Harnessing Janus structures: enhanced internal electric fields in C3N5 for improved H2 photocatalysis

Abstract

Homojunction engineering holds promise for creating high-performance photocatalysts, yet significant challenges persist in establishing and modulating an effective junction interface. To tackle this, we designed and constructed a novel Janus homojunction photocatalyst by integrating two different forms of triazole-based carbon nitride (C₃N₅). In this design, super-sized, ultrathin nanosheets of carbon-rich C₃N₅ grow epitaxially on a nitrogen-rich honeycomb network of C₃N₅, creating a tightly bound and extensive interfacial contact area. This arrangement enhances the built-in internal electric field (IEF) between the two forms of C₃N₅, facilitating faster directional transfer of photogenerated electrons and improved visible-light harvesting.
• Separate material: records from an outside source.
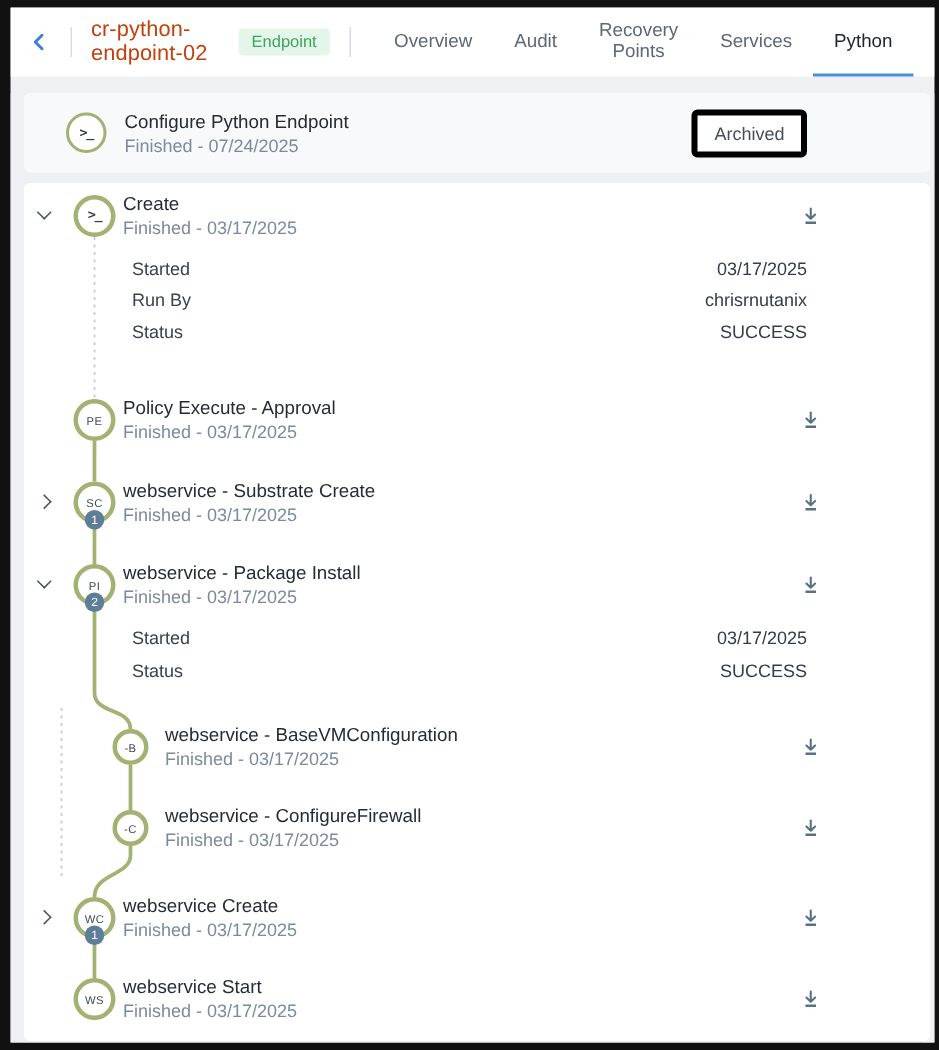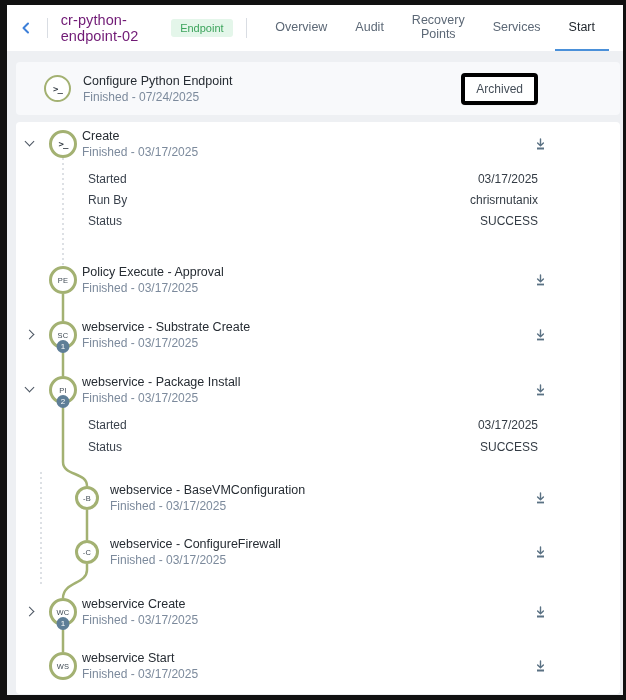--- a/index.html
+++ b/index.html
@@ -11,7 +11,7 @@
   header { position:relative; height:46px; background:#ffffff; display:flex; align-items:center; padding:0 14px 0 11px; }
   .back { background:none; border:none; cursor:pointer; display:flex; align-items:center; padding:2px; }
   .vdiv { width:1px; height:20px; background:#d9dde3; margin:0 13px; }
-  h1 { font-size:14.5px; font-weight:500; color:#701a75; letter-spacing:0.1px; }
+  h1 { font-size:14.5px; font-weight:500; color:#c2410c; letter-spacing:0.1px; }
   .badge-running { margin-left:12px; background:#e4f6ea; color:#3ca45c; font-size:11px; padding:3px 9px; border-radius:3px; }
   .tabs { display:flex; align-items:stretch; height:46px; margin-left:2px; }
   .tab { display:flex; align-items:center; padding:0 14px; font-size:12.5px; color:#5c6876; cursor:pointer; border-bottom:2px solid transparent;text-align:center; }

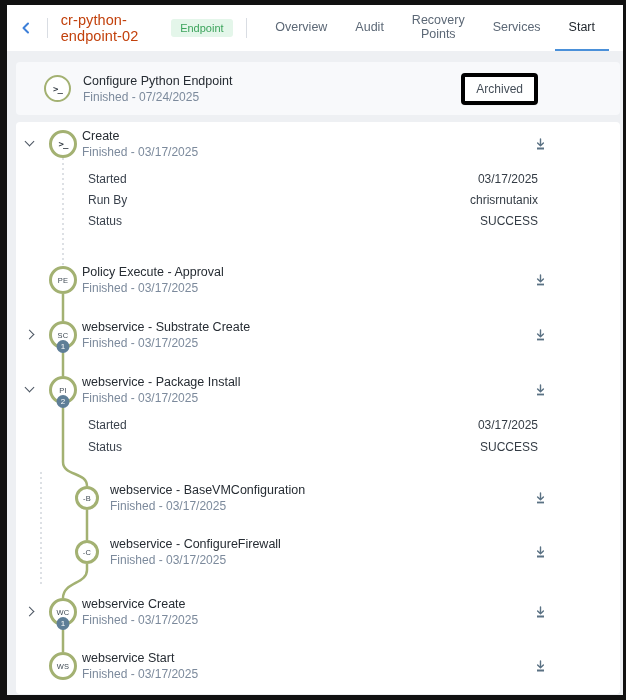--- a/index.html
+++ b/index.html
@@ -78,7 +78,7 @@
           <div class="tab">Audit</div>
           <div class="tab">Recovery Points</div>
           <div class="tab">Services</div>
-          <div class="tab active">Start</div>
+          <div class="tab active">Python</div>
         </nav>
     </header>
Consequently, Janus-C₃N₅ achieves a remarkable H₂ evolution rate of 1712.4 μmol h⁻¹ g⁻¹ under simulated sunlight, which is approximately 5.58 times higher than that of bulk C₃N₅ (306.8 μmol h⁻¹ g⁻¹) and 14.1 times higher than another form of bulk C₃N₅ (121.2 μmol h⁻¹ g⁻¹). This work offers a new approach to design efficient homojunction-based photocatalysts.